Ants farmed plants long before human agriculture
Nature Plants
2016년11월22일

A Fijian ant that actively cultivates plants and then inhabits them for protection is described in a paper published online this week in Nature Plants. The study involves an evolutionary analysis of this behaviour that suggests the ants have been farming the plants for millions of years, long before human agriculture.
Several species of animals, such as leafcutter ants or beetles cultivating fungi, have developed mutually beneficial relationships in which they grow and nurture - or farm - other organisms.
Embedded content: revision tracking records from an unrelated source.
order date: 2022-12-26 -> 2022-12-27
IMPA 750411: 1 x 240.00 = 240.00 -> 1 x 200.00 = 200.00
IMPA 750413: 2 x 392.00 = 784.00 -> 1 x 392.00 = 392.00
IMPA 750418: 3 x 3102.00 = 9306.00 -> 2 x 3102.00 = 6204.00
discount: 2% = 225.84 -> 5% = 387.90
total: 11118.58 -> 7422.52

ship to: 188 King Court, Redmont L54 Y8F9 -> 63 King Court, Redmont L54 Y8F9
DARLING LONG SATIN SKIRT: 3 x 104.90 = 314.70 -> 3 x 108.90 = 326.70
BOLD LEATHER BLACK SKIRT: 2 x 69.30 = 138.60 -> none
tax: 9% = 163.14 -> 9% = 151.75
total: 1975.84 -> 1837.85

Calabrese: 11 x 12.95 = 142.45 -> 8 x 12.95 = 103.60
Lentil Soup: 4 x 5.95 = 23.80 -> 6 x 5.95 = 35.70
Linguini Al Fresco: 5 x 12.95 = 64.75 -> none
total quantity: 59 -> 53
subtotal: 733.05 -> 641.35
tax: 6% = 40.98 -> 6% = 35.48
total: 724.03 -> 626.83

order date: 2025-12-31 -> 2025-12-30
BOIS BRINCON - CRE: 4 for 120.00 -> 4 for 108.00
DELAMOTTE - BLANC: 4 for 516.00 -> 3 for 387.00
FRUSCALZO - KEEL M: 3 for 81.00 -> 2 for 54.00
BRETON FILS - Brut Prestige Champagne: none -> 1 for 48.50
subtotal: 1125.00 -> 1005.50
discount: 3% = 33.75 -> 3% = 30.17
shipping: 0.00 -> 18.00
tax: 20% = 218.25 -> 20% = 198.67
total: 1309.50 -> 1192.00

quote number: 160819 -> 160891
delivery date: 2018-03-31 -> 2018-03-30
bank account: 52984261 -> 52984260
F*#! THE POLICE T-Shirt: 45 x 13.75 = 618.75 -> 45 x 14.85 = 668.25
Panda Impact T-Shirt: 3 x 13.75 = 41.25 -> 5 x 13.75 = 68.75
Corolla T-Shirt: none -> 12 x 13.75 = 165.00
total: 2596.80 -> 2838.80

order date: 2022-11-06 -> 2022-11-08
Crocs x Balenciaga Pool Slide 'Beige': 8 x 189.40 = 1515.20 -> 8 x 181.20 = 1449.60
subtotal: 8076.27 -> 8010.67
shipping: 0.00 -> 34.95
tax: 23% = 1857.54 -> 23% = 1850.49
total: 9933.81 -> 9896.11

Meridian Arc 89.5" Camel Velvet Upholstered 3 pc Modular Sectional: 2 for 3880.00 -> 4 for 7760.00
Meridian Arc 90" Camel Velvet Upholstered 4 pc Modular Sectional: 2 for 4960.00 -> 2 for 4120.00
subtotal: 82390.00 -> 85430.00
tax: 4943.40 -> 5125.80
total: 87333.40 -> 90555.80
Guillaume Chomicki and Susanne Renner now show that on the Fijian islands, the ant Philidris nagasau actively farms at least six species of the plant Squamellaria (epiphytic plants that grow above ground on another plant or tree for support and do not have access to soil for nutrients). They find that the insects gather seeds from the plants’ fruits and insert them into cracks of the host tree. Seedlings then form hollow chambers that are constantly visited by the ants, which defecate inside to fertilize the young plant and help it grow without access to the rich tropical soil below. The chambers grow and offer nesting space and protection for transient workers and permanent ant colonies. Unlike previously observed ant-plant mutualisms, the authors note that this interaction is not facultative but obligate: the ants and plants are interdependent and one cannot survive without the other. The authors show that the created monoculture of plants forms a housing network criss-crossed by ant trails on the support tree, with the queen at its centre.
Finally, the authors reconstruct the evolutionary history of both the ants and plants to suggest that this farming behaviour arose around three million years ago by co-evolution: the plants developed a specific adaptation for bark anchoring, and the ants started their planting behaviour.